Ce « commandant Jean » n’a pas été identifié. Son pseudonyme fut donné par Renée Desprez, épouse Buquet, agent de liaison du capitaine Cavroy sous le peudonyme de « Rose ». Celle-ci déclara l’avoir vu à Metz-en-Couture (Pas-de-Calais), lors de la réunion préparatoire au mouvement des trois compagnies de FTP vers le maquis des Ardennes. Il n’est pas impossible qu’il soit le « commandant » qui ait dirigé la réquisition des véhicules dans la nuit du 13 au 14 juin, à Étaves-et-Bocquiaux et Seboncourt (Aisne).

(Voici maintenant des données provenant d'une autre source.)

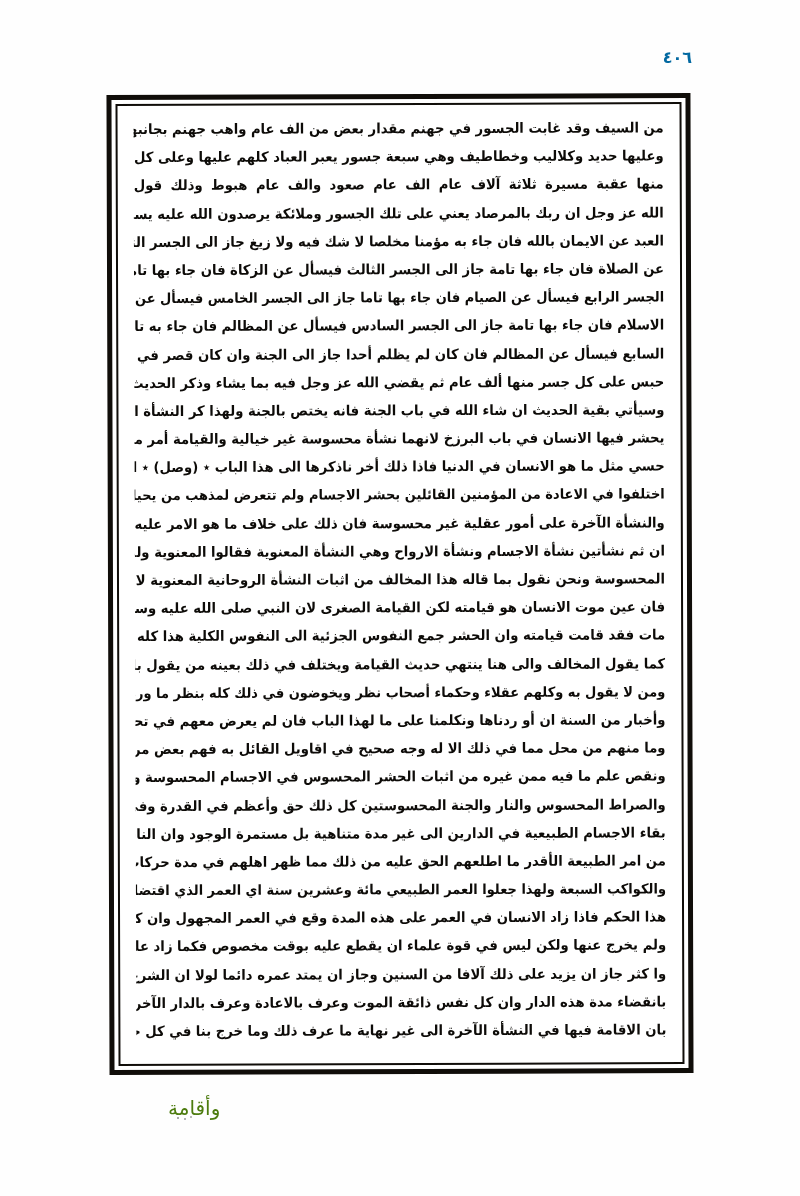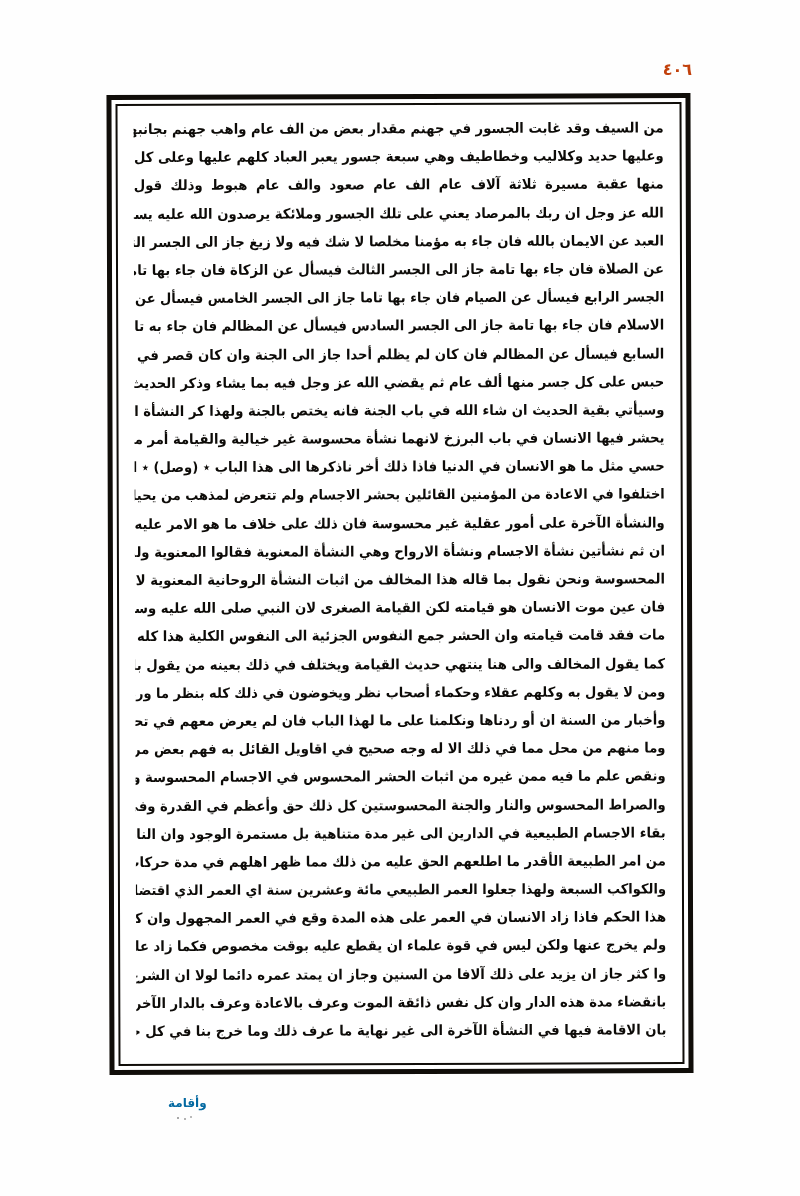"٤٠٦" #folio { color: #c2410c -> #0369a1; top: 60px -> 48px }
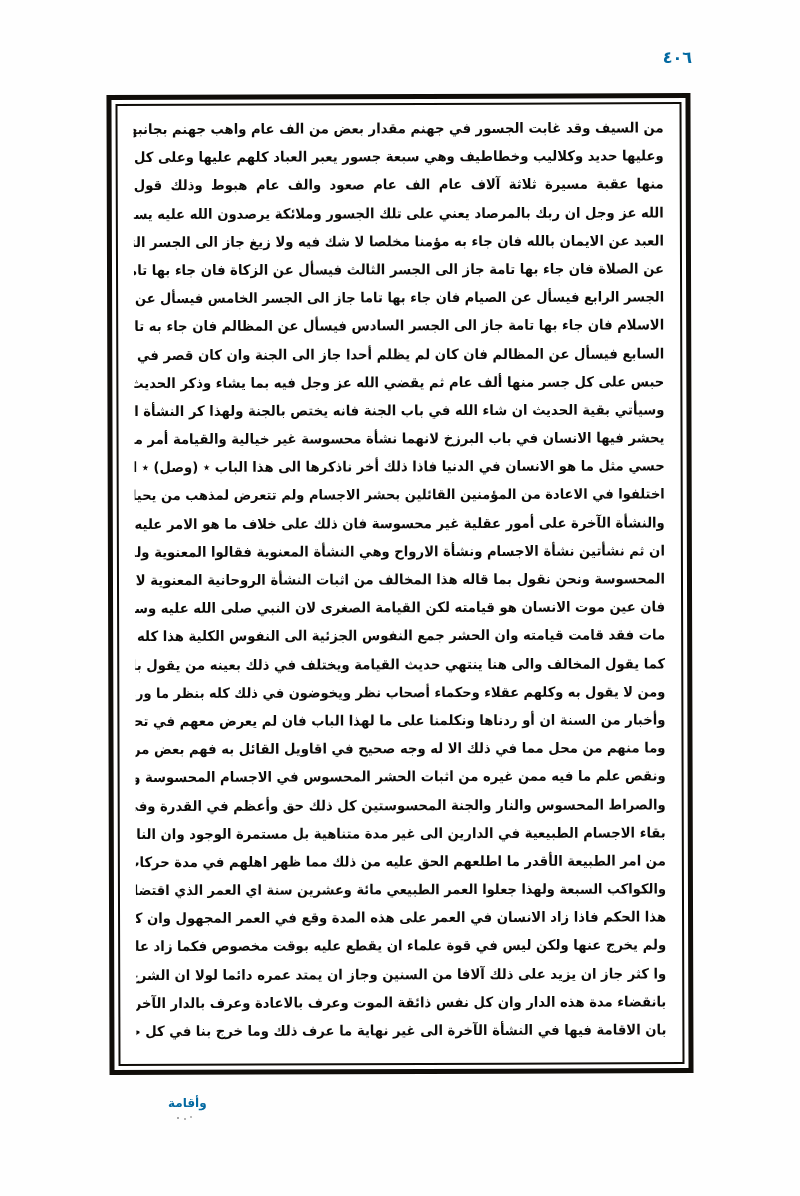"وأقامة" #catchword { color: #0369a1 -> #4d7c0f; font-size: 12px -> 20px; font-weight: bold -> normal }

Au matin du 14 juin, alors qu’elle est près de l’église de Vadencourt, Renée Desprez le voit passer dans sa traction avec un chauffeur. Il allait vers Bohéries après le 1er accrochage (vers cinq heures du matin), revenir vers l’église donner l’ordre de dispersion aux FTPF, puis repartir une seconde fois vers Bohéries. Cette fois, elle voit revenir la voiture, mais le « commandant Jean » est mort.

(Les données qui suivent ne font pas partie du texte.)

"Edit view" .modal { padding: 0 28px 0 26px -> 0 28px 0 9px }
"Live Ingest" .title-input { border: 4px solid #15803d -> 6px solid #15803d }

Renée Antoinette Desprez, née à Harnes (Pas-de-Calais) le 11 novembre 1923, est décédée à Morlaix (Finistère) le 8 mars 2010. Le 2 juin 1944, elle rejoignit Marcel Cavroy au café Vulcain, à Harnes (Pas-de-Calais). Elle partit ensuite avec lui et vingt-cinq FTPF vers Ablain-Saint-Nazaire (Pas-de-Calais) ; le groupe y resta du 2 au 9. Le 10 au matin, elle porta l’ordre de gagner le maquis des Ardennes à Marcel Cavroy, qui était alors dans le bois d’Havrincourt (Pas-de-Calais). Son périple la conduisit à Joncourt et Bernoville (Aisne), avant de gagner le bois de Cessereux au soir du 13 juin. Elle rejoignit Lavaqueresse (Aisne) avec vingt-cinq FTPF à la suite de l’ordre de dispersion, et retrouva au bout de deux jours le groupe réfugié à Tupigny (Aisne). Là, elle reçut l’ordre de gagner le bois La Dame à La Capelle (Aisne) le 25 juin, puis le bois de Fourmies où elle resta jusqu’aux environs du 10 juillet. Toujours à pied, elle rentra saine et sauve à Harnes le 12 juillet avec trois autres résistants, dont Serge Buquet. Le périple avait duré quarante jours.
Le nom du « commandant Jean » ne figure pas sur les monuments de la région. Il est probable qu’il y soit sous sa véritable identité, non encore établie.
Sources

SOURCES. Site de Vadencourt. — Renseignements Jean-Marie Caudron.